A partir de 2017, as multinacionais deverão pagar imposto nos países em que operam realmente e não poderão mais recorrer a subterfúgios do que geralmente chamam de “otimização fiscal”. Esse é o objetivo do projeto BaseErosion and Profit Shifting (BEPS), elaborado pela Organização pela Cooperação e o Desenvolvimento Econômico (OCDE) e apoiado pelo grupo dos principais países industrializados e emergentes (G20) e pela União Europeia (UE).

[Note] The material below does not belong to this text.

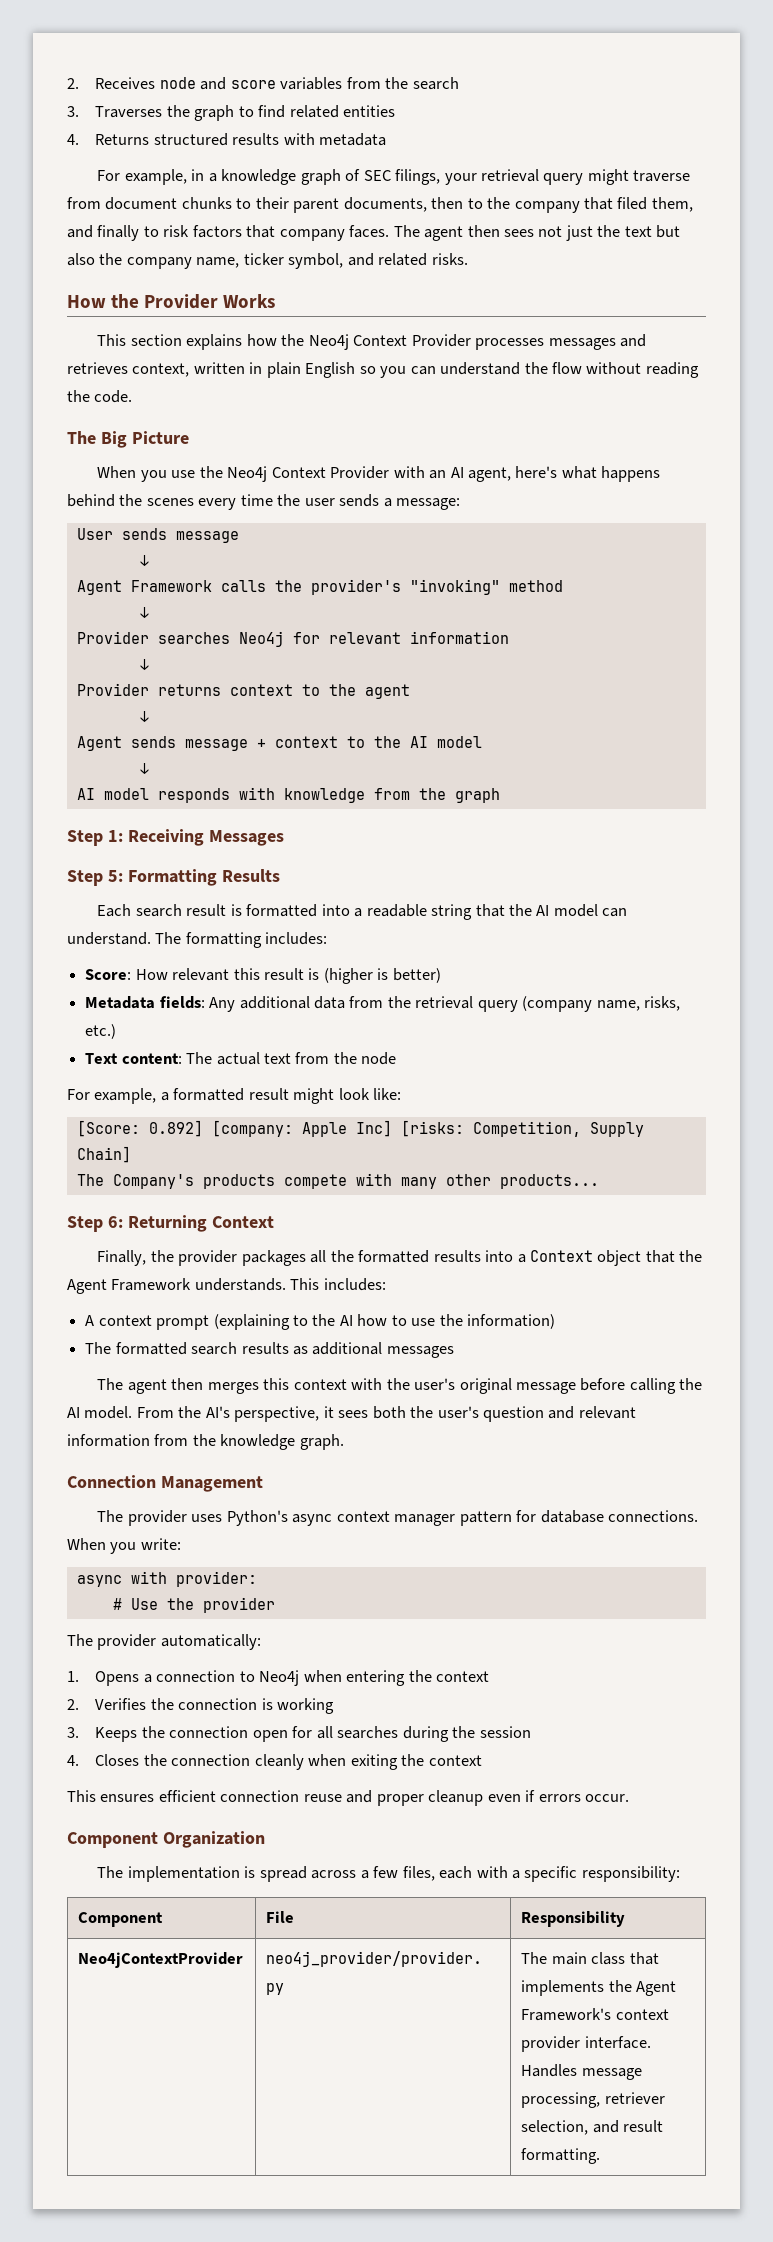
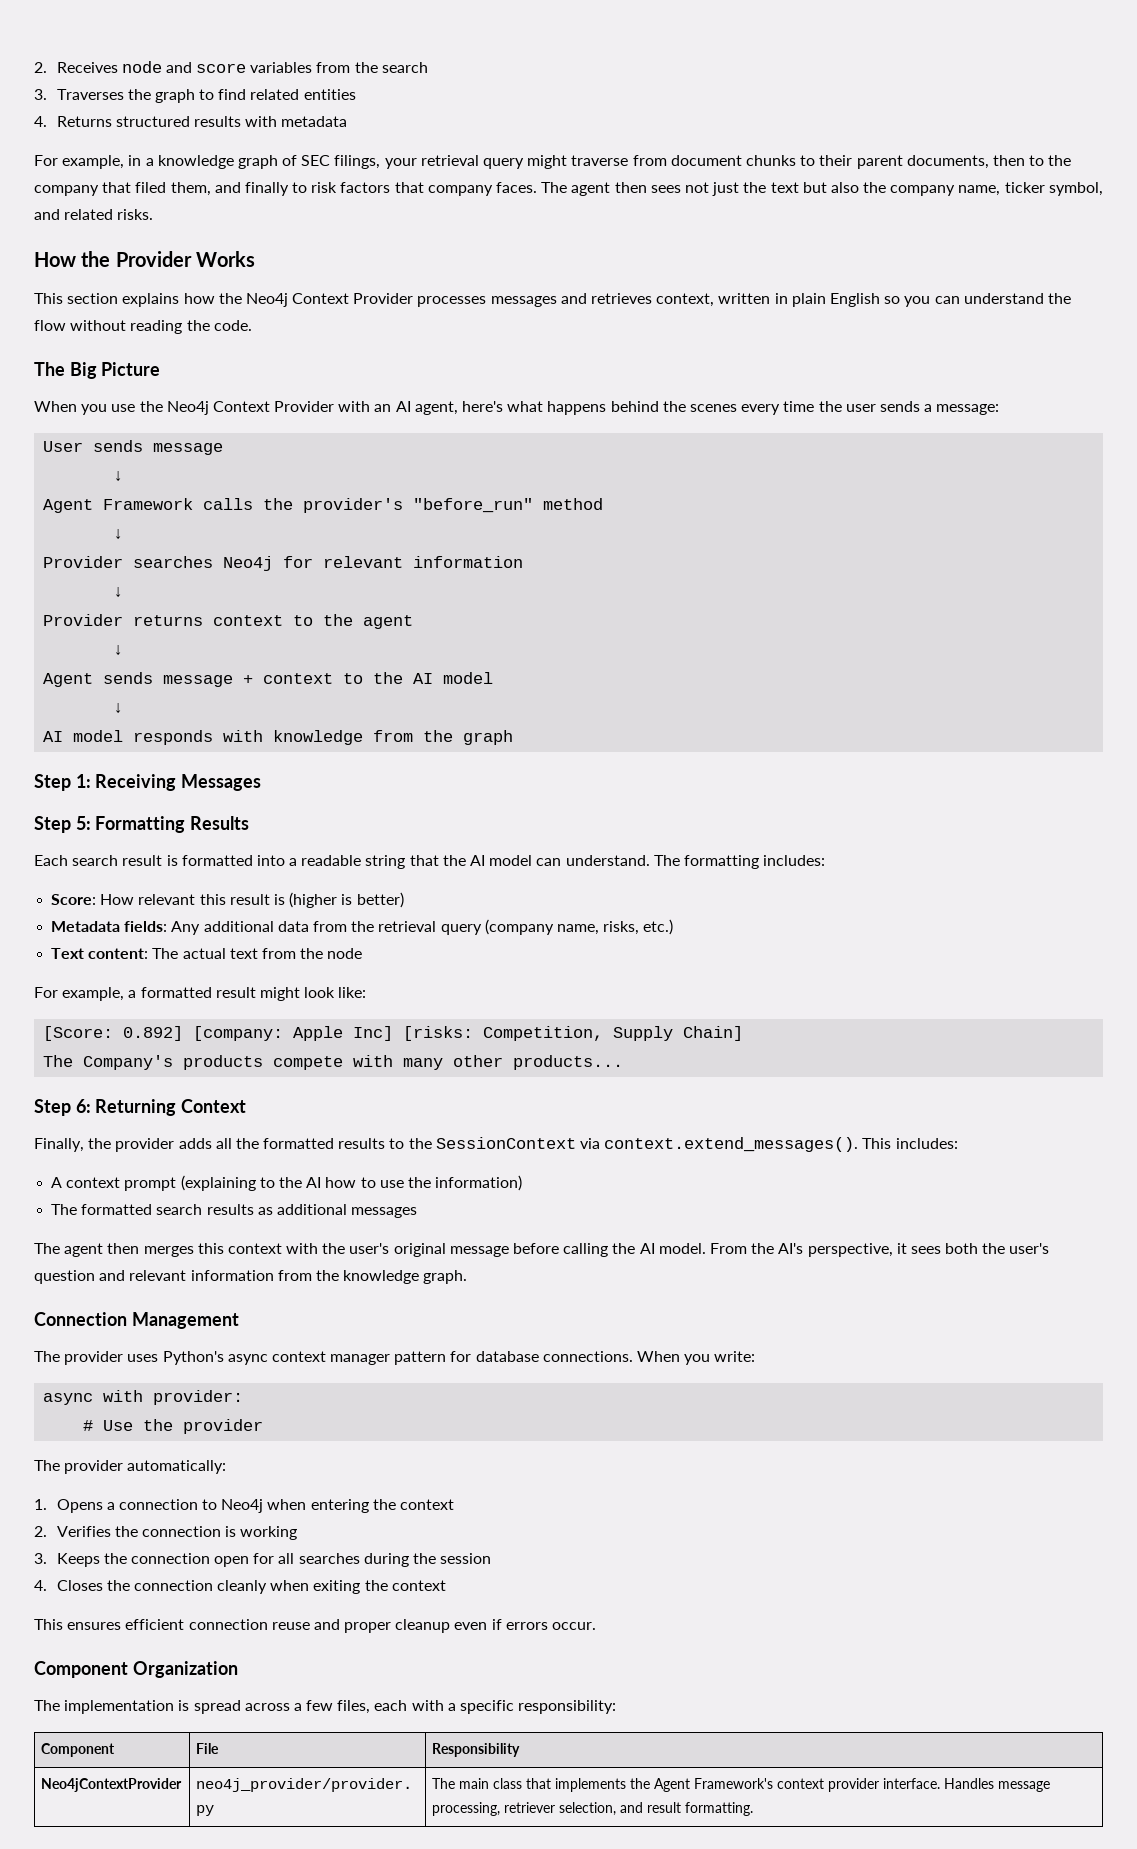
- Agent Framework calls the provider's "invoking" method
+ Agent Framework calls the provider's "before_run" method
- Finally, the provider packages all the formatted results into a Context object that the Agent Framework understands. This includes:
+ Finally, the provider adds all the formatted results to the SessionContext via context.extend_messages(). This includes:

O projeto, que significa uma reviravolta histórica na cooperação fiscal internacional, visa introduzir uma norma global para suprir as diversas falhas das leis nacionais que permitem atualmente às multinacionais de reduzir seus impostos e provocando erosão fiscal dos Estados. Segundo estimativas da UE, hoje cerca de 1 trilhão de euros escapam do fisco europeu.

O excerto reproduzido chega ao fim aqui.